>>>

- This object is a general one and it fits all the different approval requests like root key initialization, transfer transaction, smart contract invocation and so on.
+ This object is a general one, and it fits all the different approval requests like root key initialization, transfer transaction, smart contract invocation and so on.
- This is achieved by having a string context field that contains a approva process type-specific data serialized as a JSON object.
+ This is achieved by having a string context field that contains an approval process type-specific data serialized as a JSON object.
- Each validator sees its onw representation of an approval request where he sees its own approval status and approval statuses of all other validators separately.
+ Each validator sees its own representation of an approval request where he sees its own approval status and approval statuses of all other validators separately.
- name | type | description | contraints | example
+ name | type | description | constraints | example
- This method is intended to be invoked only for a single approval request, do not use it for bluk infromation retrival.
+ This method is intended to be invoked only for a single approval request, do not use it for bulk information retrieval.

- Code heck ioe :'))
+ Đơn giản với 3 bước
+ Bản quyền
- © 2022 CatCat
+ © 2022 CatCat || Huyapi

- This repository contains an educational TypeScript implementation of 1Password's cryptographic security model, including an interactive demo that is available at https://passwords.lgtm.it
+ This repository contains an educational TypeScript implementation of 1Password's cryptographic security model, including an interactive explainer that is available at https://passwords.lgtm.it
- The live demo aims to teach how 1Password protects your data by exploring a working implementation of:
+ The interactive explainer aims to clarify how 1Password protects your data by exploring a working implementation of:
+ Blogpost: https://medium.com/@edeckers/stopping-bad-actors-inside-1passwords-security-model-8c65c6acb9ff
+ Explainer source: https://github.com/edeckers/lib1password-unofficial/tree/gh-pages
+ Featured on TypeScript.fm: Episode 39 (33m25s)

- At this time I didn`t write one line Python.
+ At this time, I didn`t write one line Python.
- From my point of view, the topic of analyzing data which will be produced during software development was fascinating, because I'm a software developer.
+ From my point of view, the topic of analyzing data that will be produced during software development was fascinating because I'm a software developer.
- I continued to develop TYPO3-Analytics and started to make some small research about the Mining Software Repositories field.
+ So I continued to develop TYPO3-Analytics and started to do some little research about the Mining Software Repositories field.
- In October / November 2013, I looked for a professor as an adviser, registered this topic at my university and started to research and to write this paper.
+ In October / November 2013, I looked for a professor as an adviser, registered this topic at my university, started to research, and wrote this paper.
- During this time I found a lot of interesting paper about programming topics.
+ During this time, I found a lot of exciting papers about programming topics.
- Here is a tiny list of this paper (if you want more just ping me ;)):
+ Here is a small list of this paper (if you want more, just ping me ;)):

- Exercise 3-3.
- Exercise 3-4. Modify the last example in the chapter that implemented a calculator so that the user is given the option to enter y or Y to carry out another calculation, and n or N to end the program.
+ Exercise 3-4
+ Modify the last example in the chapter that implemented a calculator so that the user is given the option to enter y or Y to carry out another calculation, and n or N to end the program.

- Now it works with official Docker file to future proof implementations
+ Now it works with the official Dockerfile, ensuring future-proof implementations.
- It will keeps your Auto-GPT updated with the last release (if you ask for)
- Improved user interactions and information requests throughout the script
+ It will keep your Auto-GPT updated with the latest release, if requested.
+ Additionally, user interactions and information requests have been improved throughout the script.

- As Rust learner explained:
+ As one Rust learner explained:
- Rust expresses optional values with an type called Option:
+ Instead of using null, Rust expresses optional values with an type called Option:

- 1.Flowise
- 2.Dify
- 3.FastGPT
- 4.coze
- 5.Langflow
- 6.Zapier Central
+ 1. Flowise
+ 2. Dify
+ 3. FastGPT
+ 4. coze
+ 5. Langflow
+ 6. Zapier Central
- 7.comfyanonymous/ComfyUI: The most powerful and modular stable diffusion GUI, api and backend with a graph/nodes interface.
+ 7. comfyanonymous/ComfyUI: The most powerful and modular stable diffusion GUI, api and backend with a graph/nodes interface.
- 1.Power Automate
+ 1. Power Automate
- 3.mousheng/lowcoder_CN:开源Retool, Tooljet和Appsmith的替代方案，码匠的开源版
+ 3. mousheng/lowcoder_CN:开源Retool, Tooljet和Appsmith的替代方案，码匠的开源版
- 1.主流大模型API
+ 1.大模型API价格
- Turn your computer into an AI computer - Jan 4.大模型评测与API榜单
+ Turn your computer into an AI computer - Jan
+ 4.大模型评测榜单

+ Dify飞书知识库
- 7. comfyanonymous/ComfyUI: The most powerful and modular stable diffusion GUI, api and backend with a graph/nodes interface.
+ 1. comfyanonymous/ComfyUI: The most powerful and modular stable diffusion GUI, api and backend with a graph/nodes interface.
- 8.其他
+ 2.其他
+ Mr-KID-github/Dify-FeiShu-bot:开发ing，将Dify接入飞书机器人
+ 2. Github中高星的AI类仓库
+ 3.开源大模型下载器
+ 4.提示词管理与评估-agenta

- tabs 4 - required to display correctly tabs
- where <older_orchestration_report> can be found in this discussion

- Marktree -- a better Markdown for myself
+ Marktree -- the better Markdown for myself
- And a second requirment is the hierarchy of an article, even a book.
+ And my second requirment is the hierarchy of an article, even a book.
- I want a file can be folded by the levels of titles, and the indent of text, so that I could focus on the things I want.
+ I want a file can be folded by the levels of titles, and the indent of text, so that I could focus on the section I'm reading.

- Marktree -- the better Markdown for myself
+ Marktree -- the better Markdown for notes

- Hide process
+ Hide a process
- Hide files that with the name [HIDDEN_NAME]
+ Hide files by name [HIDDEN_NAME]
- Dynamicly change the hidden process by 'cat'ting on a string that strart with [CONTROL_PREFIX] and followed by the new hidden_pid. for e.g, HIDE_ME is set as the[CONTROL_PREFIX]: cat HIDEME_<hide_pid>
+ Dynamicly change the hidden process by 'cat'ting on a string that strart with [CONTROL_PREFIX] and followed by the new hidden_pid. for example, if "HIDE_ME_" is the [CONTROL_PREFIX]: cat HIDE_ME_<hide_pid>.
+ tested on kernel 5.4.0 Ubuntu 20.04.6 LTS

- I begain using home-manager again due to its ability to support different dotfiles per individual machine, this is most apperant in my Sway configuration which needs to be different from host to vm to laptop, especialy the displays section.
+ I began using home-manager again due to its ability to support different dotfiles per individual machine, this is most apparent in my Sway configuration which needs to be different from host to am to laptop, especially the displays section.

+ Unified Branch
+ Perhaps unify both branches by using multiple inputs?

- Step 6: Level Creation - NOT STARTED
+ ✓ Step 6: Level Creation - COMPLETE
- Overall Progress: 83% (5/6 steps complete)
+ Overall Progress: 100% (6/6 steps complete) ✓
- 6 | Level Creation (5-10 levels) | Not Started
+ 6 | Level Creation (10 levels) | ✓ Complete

<<<

**REQUIRED ACTION:** The response must hold only the lines above from the line with "- During this" through the line with "- As Rust learner", each copied exactly, both ends kept.

**ANSWER FOR THIS EXERCISE:**
- During this time I found a lot of interesting paper about programming topics.
+ During this time, I found a lot of exciting papers about programming topics.
- Here is a tiny list of this paper (if you want more just ping me ;)):
+ Here is a small list of this paper (if you want more, just ping me ;)):

- Exercise 3-3.
- Exercise 3-4. Modify the last example in the chapter that implemented a calculator so that the user is given the option to enter y or Y to carry out another calculation, and n or N to end the program.
+ Exercise 3-4
+ Modify the last example in the chapter that implemented a calculator so that the user is given the option to enter y or Y to carry out another calculation, and n or N to end the program.

- Now it works with official Docker file to future proof implementations
+ Now it works with the official Dockerfile, ensuring future-proof implementations.
- It will keeps your Auto-GPT updated with the last release (if you ask for)
- Improved user interactions and information requests throughout the script
+ It will keep your Auto-GPT updated with the latest release, if requested.
+ Additionally, user interactions and information requests have been improved throughout the script.

- As Rust learner explained:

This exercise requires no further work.